先輩を立てる様に上手く立ち回れれば、問題ないだろ)
五期生のお祝いとして、凝った仕掛けは既に、アートとして作成していた為、後は当日、しっかりと担当しているライバーの配信を盛り上げる事が、穂高にとっての今後の最大の役目だった。
「もし、何か出来る事があれば言ってね??
何なら、久遠先輩とのコラボに参加するのも出来るから!」
「私も問題なし……。
飛び入り気味になるから、進行は任せるけど……」
サクラとエルフィオの申し出に、穂高はすぐには返事を返すことなく、少しだけ考え込んだ。
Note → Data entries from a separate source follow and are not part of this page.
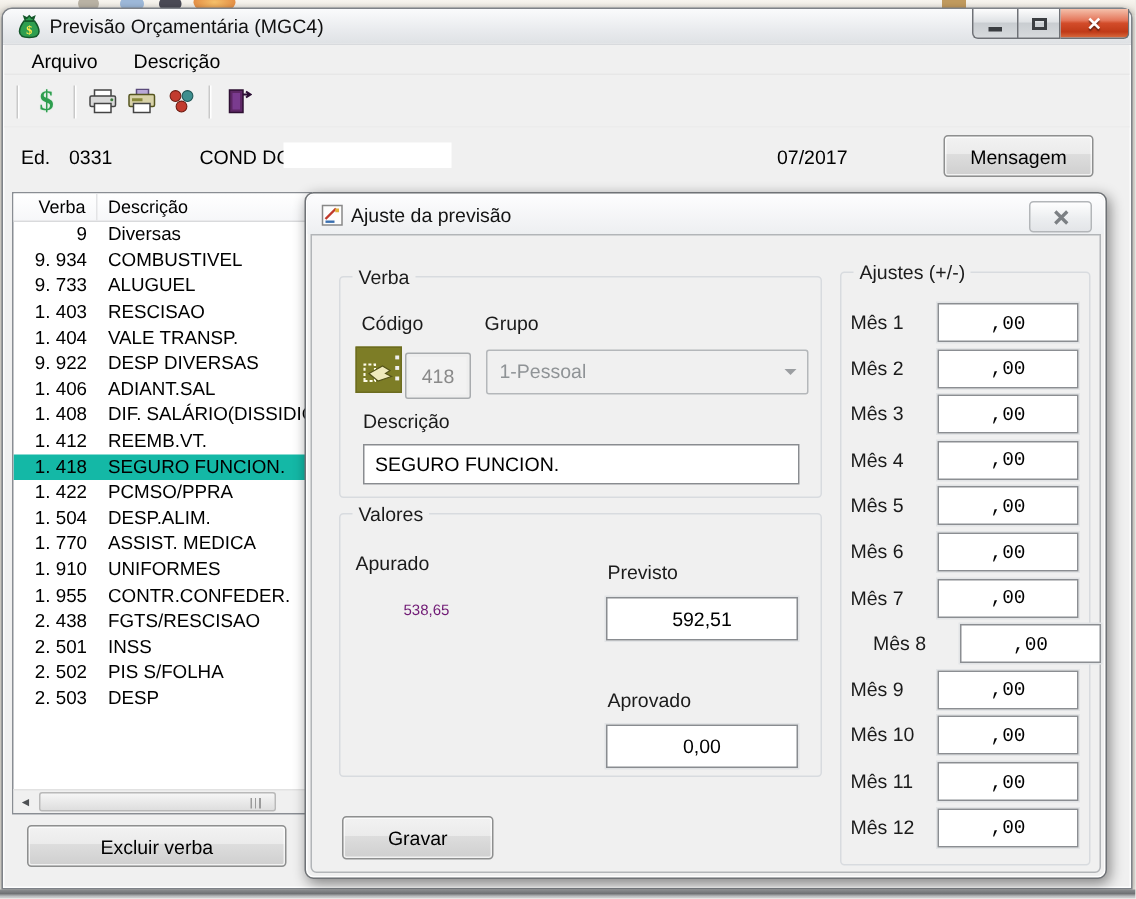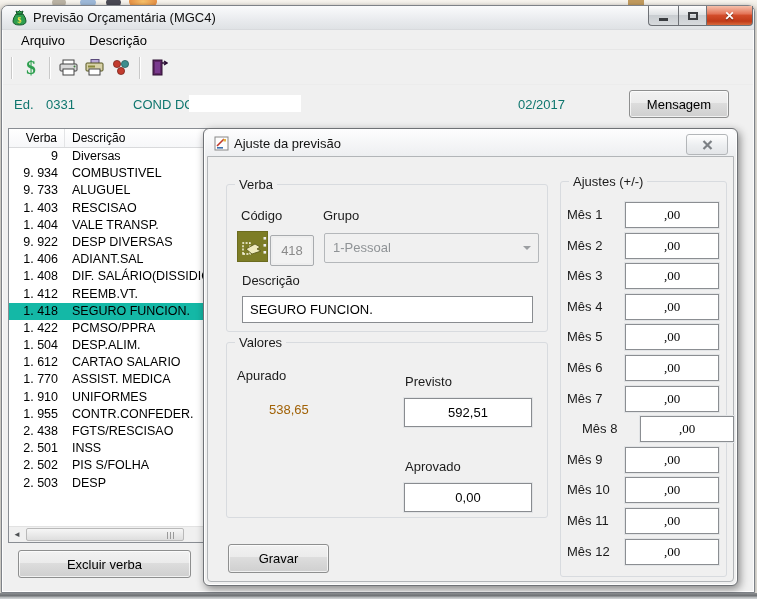--- a/index.html
+++ b/index.html
@@ -35,21 +35,21 @@
   .menubar { position:absolute; left:1px; top:25px; right:1px; height:19px; background:#f0f0f0;
     display:flex; align-items:center; padding-left:6px; border-bottom:1px solid #e7e7e7; }
   .menu-item { padding:1px 12px; font-size:13px; }
   .toolbar { position:absolute; left:1px; top:45px; right:1px; height:34px; background:#f0f0f0;
     display:flex; align-items:center; padding-left:3px; border-bottom:1px solid #ececec; }
   .tsep { width:2px; height:22px; border-left:1px solid #c9c9c9; border-right:1px solid #ffffff; margin:0 5px; }
   .ticon { width:26px; height:24px; display:flex; align-items:center; justify-content:center; }
   .money-txt { font-family:"Liberation Serif",serif; font-weight:bold; font-size:19px; color:#2e9e4f; text-shadow:0 0 1px #bfe6c8; }
 
   
-  .lbl { position:absolute; font-size:13px; color:#0f766e; }
+  .lbl { position:absolute; font-size:13px; color:#000000; }
   .redact { position:absolute; left:187px; top:89px; width:112px; height:17px; background:#ffffff; }
   .btn { border:1px solid #8e8f8f; border-radius:3px; color:#000; text-align:center;
     background:linear-gradient(#f2f2f2,#ebebeb 45%,#dddddd 46%,#cfcfcf);
     box-shadow:inset 0 0 0 1px rgba(255,255,255,.7); font-size:13px; font-family:"Liberation Sans",sans-serif; }
   .mensagem-btn { position:absolute; left:627px; top:84px; width:100px; height:28px; }
 
   
   .listpanel { position:absolute; left:6px; top:122px; width:200px; height:415px; background:#fff; border:1px solid #898d93; }
   .lheader { display:flex; height:19px; background:linear-gradient(#ffffff,#f6f7f9); border-bottom:1px solid #d9dadc; font-size:12px; }
   .lheader .h1 { width:56px; text-align:right; padding:2px 7px 0 0; border-right:1px solid #e3e4e6; }
@@ -89,27 +89,27 @@
     color:#8a8a8a; text-align:center; line-height:29px; font-size:13px; }
   .grupo-select { position:absolute; left:97px; top:48px; width:215px; height:30px; background:#f0f0f0;
     border:1px solid #b4b7ba; border-radius:2px; color:#8f9396; font-size:13px; line-height:28px; padding-left:8px; }
   .grupo-arrow { position:absolute; right:7px; top:12px; width:0; height:0; border:4px solid transparent; border-top-color:#9b9ea1; }
   .textinput { position:absolute; background:#fff; border:1px solid #898c90; font-size:13px; color:#000;
     font-family:"Liberation Sans",sans-serif; }
   .desc-input { left:15px; top:111px; width:291px; height:27px; padding-left:7px; }
   .num-input { text-align:center; box-shadow:0 0 0 1px #e2e4e6; }
   .previsto-input { left:177px; top:55px; width:128px; height:29px; }
   .aprovado-input { left:177px; top:140px; width:128px; height:29px; }
-  .static-val { position:absolute; font-size:13px; color:#a16207; }
+  .static-val { position:absolute; font-size:10px; color:#701a75; }
   .gravar-btn { position:absolute; left:20px; top:387px; width:101px; height:29px; }
 
   .mrow { position:absolute; left:0; width:100%; height:26px; }
   .mlabel { position:absolute; left:6px; top:5px; font-size:13px; color:#1b1b1b; white-space:nowrap; }
   .minput { position:absolute; left:64px; top:0; width:94px; height:26px; background:#fff; border:1px solid #8b8e92;
-    text-align:center; font-size:13px; font-family:Liberation Serif, serif; box-shadow:0 0 0 1px #e2e4e6; }
+    text-align:center; font-size:13px; font-family:Liberation Mono, monospace; box-shadow:0 0 0 1px #e2e4e6; }
 
   .bottom-strip { position:absolute; left:0; top:593px; width:757px; height:6px;
     background:linear-gradient(#8b8e91,#6f7275 45%,#b9bcbe 75%,#d3d6d8); }
 </style>
 </head>
 <body>
 
 <div class="bg-strip">
   <div class="bg-blob" style="left:52px; top:-3px; width:14px; height:11px; background:#b9b2a4;"></div>
   <div class="bg-blob" style="left:80px; top:-3px; width:16px; height:11px; background:#9db8d8;"></div>
@@ -182,21 +182,21 @@
         <rect x="5" y="3" width="5" height="11" fill="#7a3b8f"></rect>
         <path d="M12 4 L16 4 M14 2 L17 4 L14 6" stroke="#2a0d33" stroke-width="1.4" fill="none"></path>
       </svg>
     </div>
   </div>
 
   <span class="lbl" style="left:12px; top:91px;">Ed.</span>
   <span class="lbl" style="left:44px; top:91px;">0331</span>
   <span class="lbl" style="left:131px; top:91px;">COND DO</span>
   <div class="redact"></div>
-  <span class="lbl" style="left:516px; top:91px;">02/2017</span>
+  <span class="lbl" style="left:516px; top:91px;">07/2017</span>
   <button class="btn mensagem-btn">Mensagem</button>
 
   <div class="listpanel">
     <div class="lheader">
       <span class="h1">Verba</span>
       <span class="h2">Descrição</span>
     </div>
     <div class="lrows">
         <div class="lrow">
           <span class="c1">9</span>
@@ -238,24 +238,20 @@
           <span class="c1">1. 418</span>
           <span class="c2">SEGURO FUNCION.</span>
         </div>
         <div class="lrow">
           <span class="c1">1. 422</span>
           <span class="c2">PCMSO/PPRA</span>
         </div>
         <div class="lrow">
           <span class="c1">1. 504</span>
           <span class="c2">DESP.ALIM.</span>
-        </div>
-        <div class="lrow">
-          <span class="c1">1. 612</span>
-          <span class="c2">CARTAO SALARIO</span>
         </div>
         <div class="lrow">
           <span class="c1">1. 770</span>
           <span class="c2">ASSIST. MEDICA</span>
         </div>
         <div class="lrow">
           <span class="c1">1. 910</span>
           <span class="c2">UNIFORMES</span>
         </div>
         <div class="lrow">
(――サクラとエルフィオにも、協力してもらった方が、姉貴も楽か??
人数増えれば、どうしたって盛り上がるしな……。
事前にどんな事を話すかとか、何をやるかとか、考えなくてもその場の流れで何とかなりそうだし……。
何より、配信のプロだからな、皆……)
穂高は、サクラ達の言葉に甘えた方が良いのではないかと、協力してもらう側に思考を持っていきそうになった。
しかし、サクラ達に返事を返す前に、穂高は病室での出来事を思い返した。
「――ううん。
ホントに大丈夫。 何とかやってみるから……。
無理そうになったら、その時にはちゃんと、改めてお願いするね??」
リムはサクラ達の申し出を断り、穂高はあのやる気に満ちていた美絆に、水を差すような事は出来ず、予防線だけは張って置き、美絆に協力を頼まれるまでは、余計な手出しをしない事を、心に決めた。